++++ Recorded data ++++

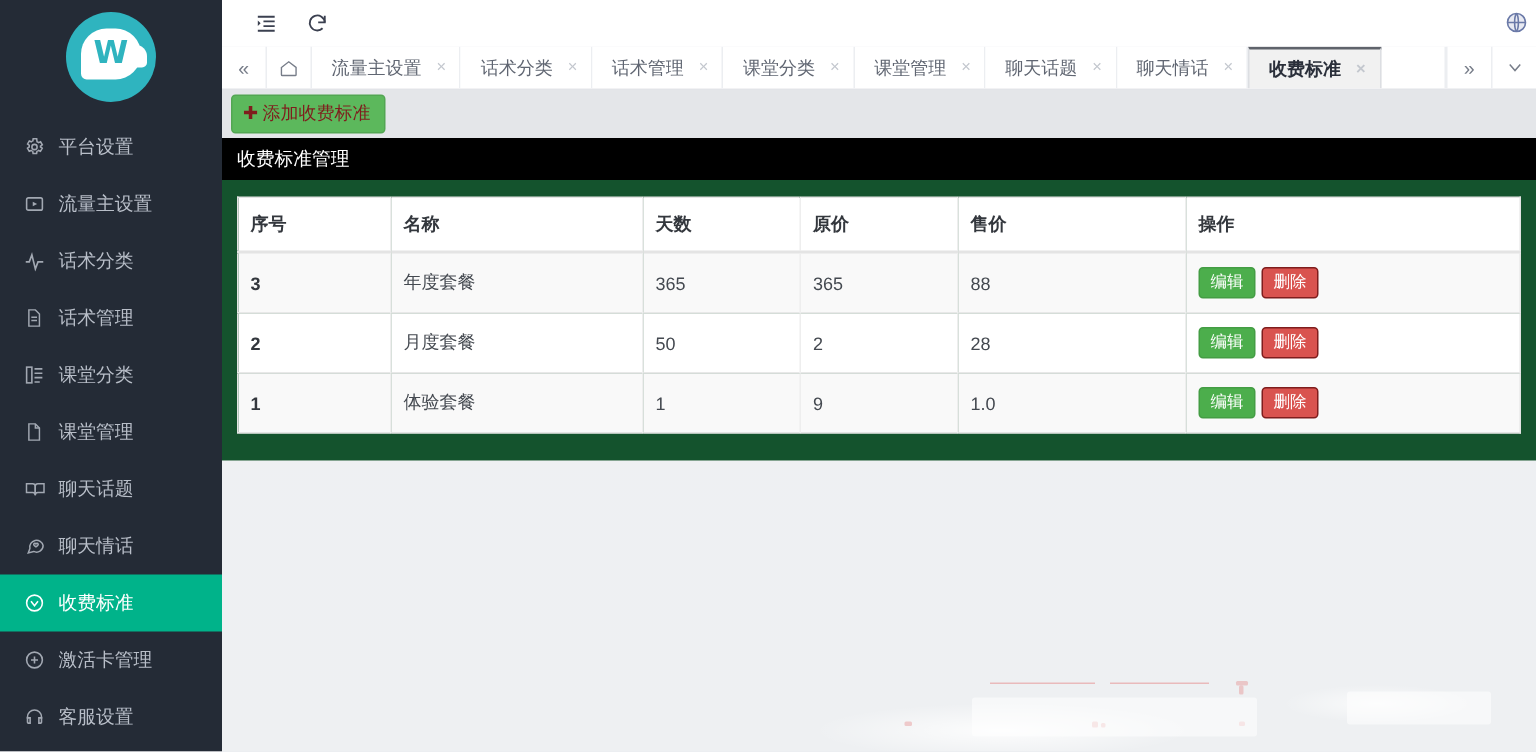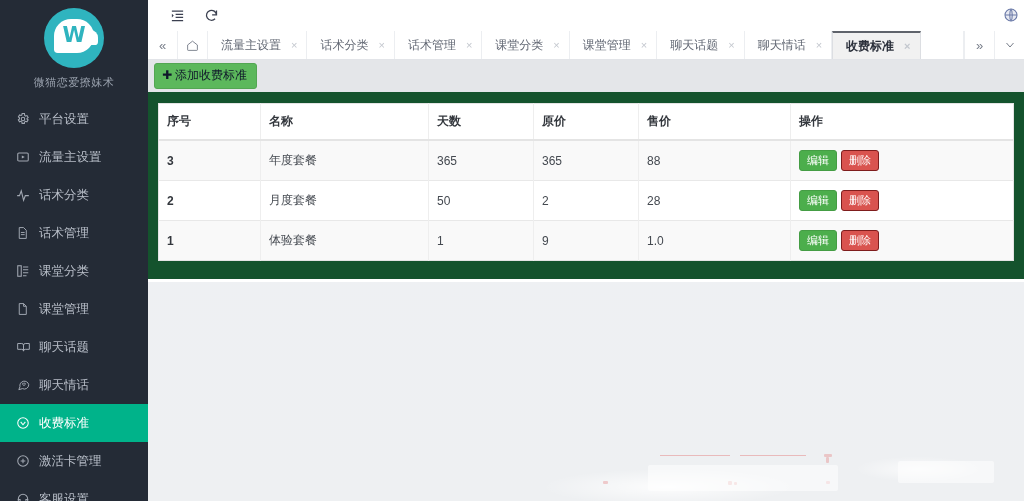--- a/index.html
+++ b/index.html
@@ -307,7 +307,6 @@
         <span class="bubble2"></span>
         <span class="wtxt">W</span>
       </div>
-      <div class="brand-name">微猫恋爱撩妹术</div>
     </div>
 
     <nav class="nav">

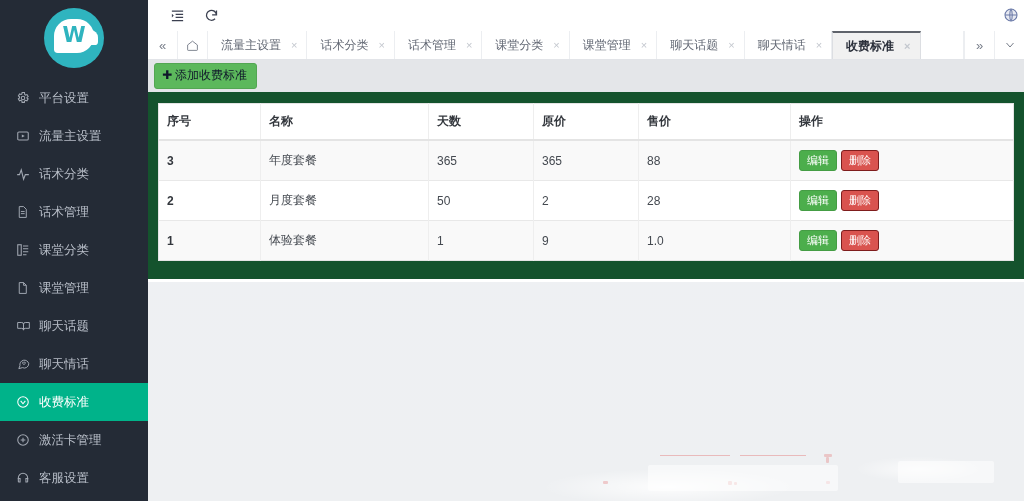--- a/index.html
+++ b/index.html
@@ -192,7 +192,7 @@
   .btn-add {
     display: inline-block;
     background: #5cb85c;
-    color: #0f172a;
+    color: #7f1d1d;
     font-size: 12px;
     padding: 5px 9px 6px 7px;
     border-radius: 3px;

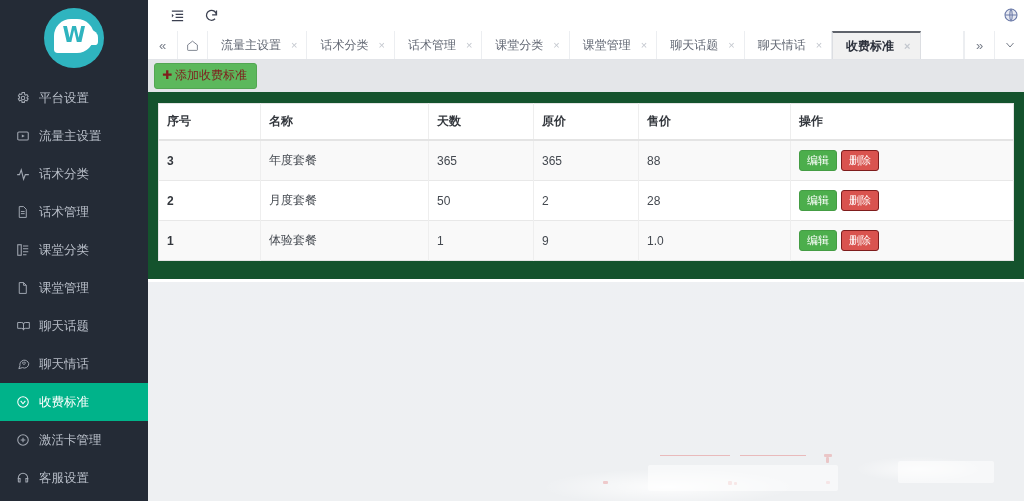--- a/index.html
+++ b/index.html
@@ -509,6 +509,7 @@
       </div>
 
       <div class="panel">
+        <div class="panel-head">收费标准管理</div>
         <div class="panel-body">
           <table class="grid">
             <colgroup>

++++

Task to carry out |
Exactly as they appear above, write out all the entries, without pictures.

Response below |
--- a/index.html
+++ b/index.html
@@ -307,7 +307,6 @@
         <span class="bubble2"></span>
         <span class="wtxt">W</span>
       </div>
-      <div class="brand-name">微猫恋爱撩妹术</div>
     </div>
 
     <nav class="nav">

--- a/index.html
+++ b/index.html
@@ -192,7 +192,7 @@
   .btn-add {
     display: inline-block;
     background: #5cb85c;
-    color: #0f172a;
+    color: #7f1d1d;
     font-size: 12px;
     padding: 5px 9px 6px 7px;
     border-radius: 3px;

--- a/index.html
+++ b/index.html
@@ -509,6 +509,7 @@
       </div>
 
       <div class="panel">
+        <div class="panel-head">收费标准管理</div>
         <div class="panel-body">
           <table class="grid">
             <colgroup>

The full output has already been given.